Zum Tod des Berliner Krebsforschers Arnold Graffi

Mit 96 Jahren ist er nach langer Krankheit in seinem Haus in Karow friedlich eingeschlafen: Arnold Graffi, einer der Pioniere der experimentellen Krebsforschung, der von Berlin-Buch aus jahrzehntelang dieses wichtige Wissenschaftsgebiet weit über die DDR hinaus befruchtete und bereicherte.

Der Forscher begann schon als junger Assistenzarzt in der Sauerbruch’schen Klinik an der Charité mit Untersuchungen über die Entstehung bösartiger Tumoren.
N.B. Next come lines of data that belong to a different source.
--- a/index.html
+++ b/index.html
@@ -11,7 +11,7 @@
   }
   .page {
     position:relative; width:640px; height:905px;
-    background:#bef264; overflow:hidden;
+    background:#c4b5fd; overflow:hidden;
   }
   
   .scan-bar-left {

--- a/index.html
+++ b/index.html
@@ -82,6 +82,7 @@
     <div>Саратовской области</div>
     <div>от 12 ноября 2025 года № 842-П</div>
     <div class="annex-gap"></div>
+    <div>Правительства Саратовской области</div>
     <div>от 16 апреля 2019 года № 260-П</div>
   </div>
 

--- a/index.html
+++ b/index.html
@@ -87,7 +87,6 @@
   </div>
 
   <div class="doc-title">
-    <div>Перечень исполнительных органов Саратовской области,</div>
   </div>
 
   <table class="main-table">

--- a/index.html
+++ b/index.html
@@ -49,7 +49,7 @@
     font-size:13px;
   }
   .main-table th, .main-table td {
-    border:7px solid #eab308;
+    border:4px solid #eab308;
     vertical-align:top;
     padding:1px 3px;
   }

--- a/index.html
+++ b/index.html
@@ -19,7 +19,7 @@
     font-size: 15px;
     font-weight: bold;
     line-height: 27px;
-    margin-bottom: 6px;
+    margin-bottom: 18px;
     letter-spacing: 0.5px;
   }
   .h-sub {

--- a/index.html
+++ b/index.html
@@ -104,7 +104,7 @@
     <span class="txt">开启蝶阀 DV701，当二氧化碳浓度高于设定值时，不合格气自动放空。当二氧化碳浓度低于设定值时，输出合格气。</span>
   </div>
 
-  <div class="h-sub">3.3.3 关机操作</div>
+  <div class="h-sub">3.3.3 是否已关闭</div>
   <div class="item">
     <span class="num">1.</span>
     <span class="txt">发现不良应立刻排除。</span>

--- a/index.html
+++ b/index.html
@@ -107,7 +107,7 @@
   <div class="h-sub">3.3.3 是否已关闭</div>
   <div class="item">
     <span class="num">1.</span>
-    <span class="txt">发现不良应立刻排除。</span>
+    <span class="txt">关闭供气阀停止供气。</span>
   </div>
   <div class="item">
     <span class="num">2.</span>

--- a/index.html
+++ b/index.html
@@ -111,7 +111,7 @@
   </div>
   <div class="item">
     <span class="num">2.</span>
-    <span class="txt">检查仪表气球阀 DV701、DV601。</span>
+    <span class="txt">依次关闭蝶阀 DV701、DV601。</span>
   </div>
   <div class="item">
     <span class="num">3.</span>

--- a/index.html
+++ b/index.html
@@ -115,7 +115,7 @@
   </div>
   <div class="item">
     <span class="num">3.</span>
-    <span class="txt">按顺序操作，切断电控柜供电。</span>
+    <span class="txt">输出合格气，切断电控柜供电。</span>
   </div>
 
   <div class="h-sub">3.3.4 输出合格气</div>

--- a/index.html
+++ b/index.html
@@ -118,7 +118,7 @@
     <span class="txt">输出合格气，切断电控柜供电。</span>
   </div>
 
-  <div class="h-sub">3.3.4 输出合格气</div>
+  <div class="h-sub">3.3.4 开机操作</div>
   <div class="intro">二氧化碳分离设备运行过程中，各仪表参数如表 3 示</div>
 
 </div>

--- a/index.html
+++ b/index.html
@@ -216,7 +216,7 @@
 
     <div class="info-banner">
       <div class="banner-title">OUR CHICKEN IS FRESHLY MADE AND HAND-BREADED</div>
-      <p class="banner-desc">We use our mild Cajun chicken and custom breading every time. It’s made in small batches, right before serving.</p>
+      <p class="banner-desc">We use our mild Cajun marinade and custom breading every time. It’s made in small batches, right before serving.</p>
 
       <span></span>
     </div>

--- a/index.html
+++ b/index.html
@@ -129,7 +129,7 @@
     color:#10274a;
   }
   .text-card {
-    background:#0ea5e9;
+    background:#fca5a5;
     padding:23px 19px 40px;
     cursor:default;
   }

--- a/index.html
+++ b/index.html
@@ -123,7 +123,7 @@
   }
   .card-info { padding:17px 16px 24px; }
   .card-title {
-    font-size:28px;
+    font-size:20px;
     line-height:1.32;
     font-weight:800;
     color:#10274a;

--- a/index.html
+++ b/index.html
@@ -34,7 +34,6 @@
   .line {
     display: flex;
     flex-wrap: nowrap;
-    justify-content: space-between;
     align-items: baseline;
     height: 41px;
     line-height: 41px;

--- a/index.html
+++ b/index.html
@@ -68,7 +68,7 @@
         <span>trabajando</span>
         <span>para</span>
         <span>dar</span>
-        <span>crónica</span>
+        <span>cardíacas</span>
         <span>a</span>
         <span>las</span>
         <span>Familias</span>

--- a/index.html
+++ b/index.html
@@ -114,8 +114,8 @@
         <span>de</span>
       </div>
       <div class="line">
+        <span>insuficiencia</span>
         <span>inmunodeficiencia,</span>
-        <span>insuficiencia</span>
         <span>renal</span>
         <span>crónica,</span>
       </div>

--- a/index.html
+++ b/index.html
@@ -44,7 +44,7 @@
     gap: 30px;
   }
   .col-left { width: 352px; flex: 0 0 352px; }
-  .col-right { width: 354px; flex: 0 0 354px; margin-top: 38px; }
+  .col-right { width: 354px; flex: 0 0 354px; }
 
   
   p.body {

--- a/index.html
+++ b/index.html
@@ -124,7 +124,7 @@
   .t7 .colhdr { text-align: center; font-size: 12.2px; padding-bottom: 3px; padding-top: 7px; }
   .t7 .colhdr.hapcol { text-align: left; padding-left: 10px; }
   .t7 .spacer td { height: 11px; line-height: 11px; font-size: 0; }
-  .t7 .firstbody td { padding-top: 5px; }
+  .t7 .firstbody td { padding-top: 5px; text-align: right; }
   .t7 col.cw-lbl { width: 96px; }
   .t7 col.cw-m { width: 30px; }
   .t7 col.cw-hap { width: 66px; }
Mit originellen Methoden vermochte er wesentliche Prozesse der Einwirkung krebserregender Chemikalien aufzuklären und darauf aufbauend bereits 1940 eine Mutationstheorie der Krebsentstehung aufzustellen – Jahrzehnte vor den Erkenntnissen der Molekularbiologen über die Rolle des Erbmaterials bei der bösartigen Entartung.

Zentrales Thema in Graffis Arbeit war ab Anfang der 1950er Jahre die mögliche Beteiligung von Viren bei der Entstehung von Geschwülsten. Auch darüber hatte Graffi bereits als Assistent von Sauerbruch gearbeitet. In Berlin-Buch begann er dieses Thema immer intensiver zu erforschen, bis schließlich die Tumorviren im Mittelpunkt der Arbeiten in Graffis Gruppe standen. In diesem Rahmen wurde von Graffi und seinen Mitarbeitern eine ganze Reihe von tierischen Tumorviren entdeckt, darunter ein später nach ihm benannter Erreger.

Graffi war aber nicht nur ein exzellenter Wissenschaftler, sondern auch ein warmherziger und fürsorglicher Chef. Er und seine ihm bis zur letzten Stunde aufopferungsvoll zur Seite stehende Frau und Mitarbeiterin Inge waren immer mit Rat und Tat für die Mitarbeiter da, vor allem auch in schwierigen Lebenslagen. So sorgte er als unser Chef beispielsweise dafür, dass drei von uns, die Mitte der 1950er Jahre die SED verließen – auch er war seit 1950 ein „Ex-Genosse“ – nicht das Akademie-Institut mit seinen vergleichsweise guten Arbeitsbedingungen verlassen mussten. Ganz sicher war es vor allem auf das hervorragende wissenschaftliche und menschliche Klima zurückzuführen, dass keiner seiner Mitarbeiter der Versuchung erlag, in den Westen zu gehen und dort unter ungleich besseren Bedingungen zu arbeiten.

Das mag ein Grund dafür sein, dass man Graffi und seine Leute auf ihrer unpolitischen Insel der Seligen relativ ungeschoren gewähren ließ. Im Gegenteil: Graffi wurde schon zu DDR-Zeiten hoch geehrt. Sowohl die Deutsche Akademie der Wissenschaften zu Berlin als auch die Deutsche Akademie der Naturforscher Leopoldina ernannten ihn zu ihrem Mitglied. Selbst den Paul-Ehrlich-Preis nahm er 1979 aus der Hand von Bundespräsident Walter Scheel in Empfang – aber das durfte in der DDR nicht öffentlich werden. Im neuen Deutschland wurde er 1995 mit dem Großen Verdienstkreuz ausgezeichnet.